Practical Implications For Leaders and Developing Leaders
The influence of ideology on what we consider to be effective leadership traits and behaviors is important, because the ideology is hidden from you. You won’t see it unless you look. The risk is that if you don’t look, you will adopt an understanding of leadership that is incomplete, partly incorrect, and excludes certain pathways to effective leadership.
For example, many leadership experts contend that leadership is not about power. Is that really true across all settings? No. It is an ideological position of today’s current culture, but it is not reflective of how leadership has been though of in the past. Power is an important tool for leaders, and while it may be the case that leadership based ONLY on the use of threat, power, coercion and other currently out of favor tools, is exceedingly limited and hard to sustain, it’s not to say that power and its use is irrelevant to effective leadership. It IS relevant.
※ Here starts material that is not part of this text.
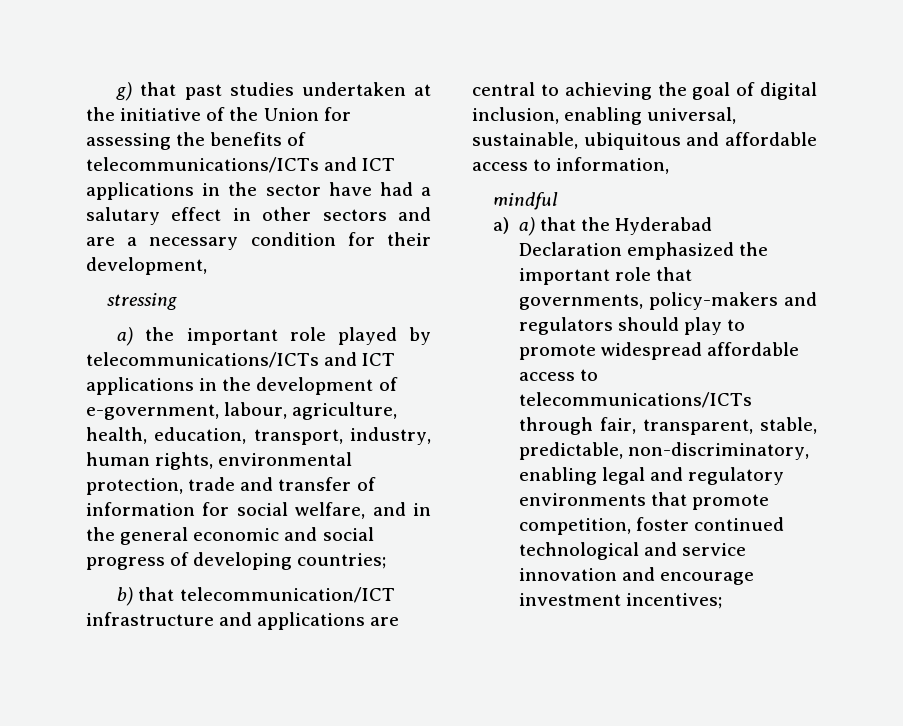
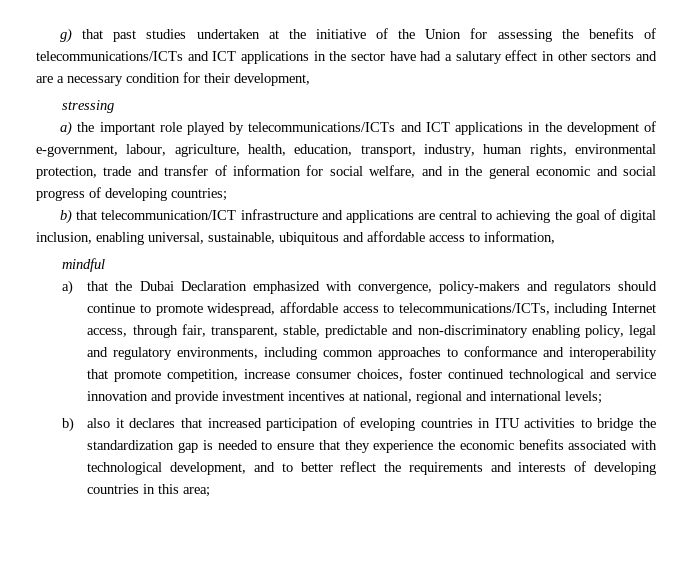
- a) a) that the Hyderabad Declaration emphasized the important role that governments, policy-makers and regulators should play to promote widespread affordable access to telecommunications/ICTs through fair, transparent, stable, predictable, non-discriminatory, enabling legal and regulatory environments that promote competition, foster continued technological and service innovation and encourage investment incentives;
+ a) that the Dubai Declaration emphasized with convergence, policy-makers and regulators should continue to promote widespread, affordable access to telecommunications/ICTs, including Internet access, through fair, transparent, stable, predictable and non-discriminatory enabling policy, legal and regulatory environments, including common approaches to conformance and interoperability that promote competition, increase consumer choices, foster continued technological and service innovation and provide investment incentives at national, regional and international levels;
+ b) also it declares that increased participation of eveloping countries in ITU activities to bridge the standardization gap is needed to ensure that they experience the economic benefits associated with technological development, and to better reflect the requirements and interests of developing countries in this area;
The problem occurs when a leader throws out a tool that could otherwise be useful simply because he or she is influenced by the current ideology. Should a leader refuse to use his or her formal power and authority because experts explain that power and authority are not “part of leadership”? No. In fact, a leader who completely refuses to use formal power is going to be far less effective than a leader who uses power and authority when it is required.
Summary:
The upshot is that leaders need to understand that our thinking (and the leader’s thinking) about leadership is conditioned by ideology and values and beliefs, possibly far more than it is affected by what really works and doesn’t work. When you read about leadership, it’s good to ask: “What is this person’s underlying set of beliefs and values (ideology), and how does it affect what he or she is telling me I should be doing to be a successful leader.”
Do not prematurely exclude some leadership behaviors across the board without thinking about whether they may be appropriate in some contexts (however limited), and without thinking about how and when “disfavored” leadership techniques WILL work.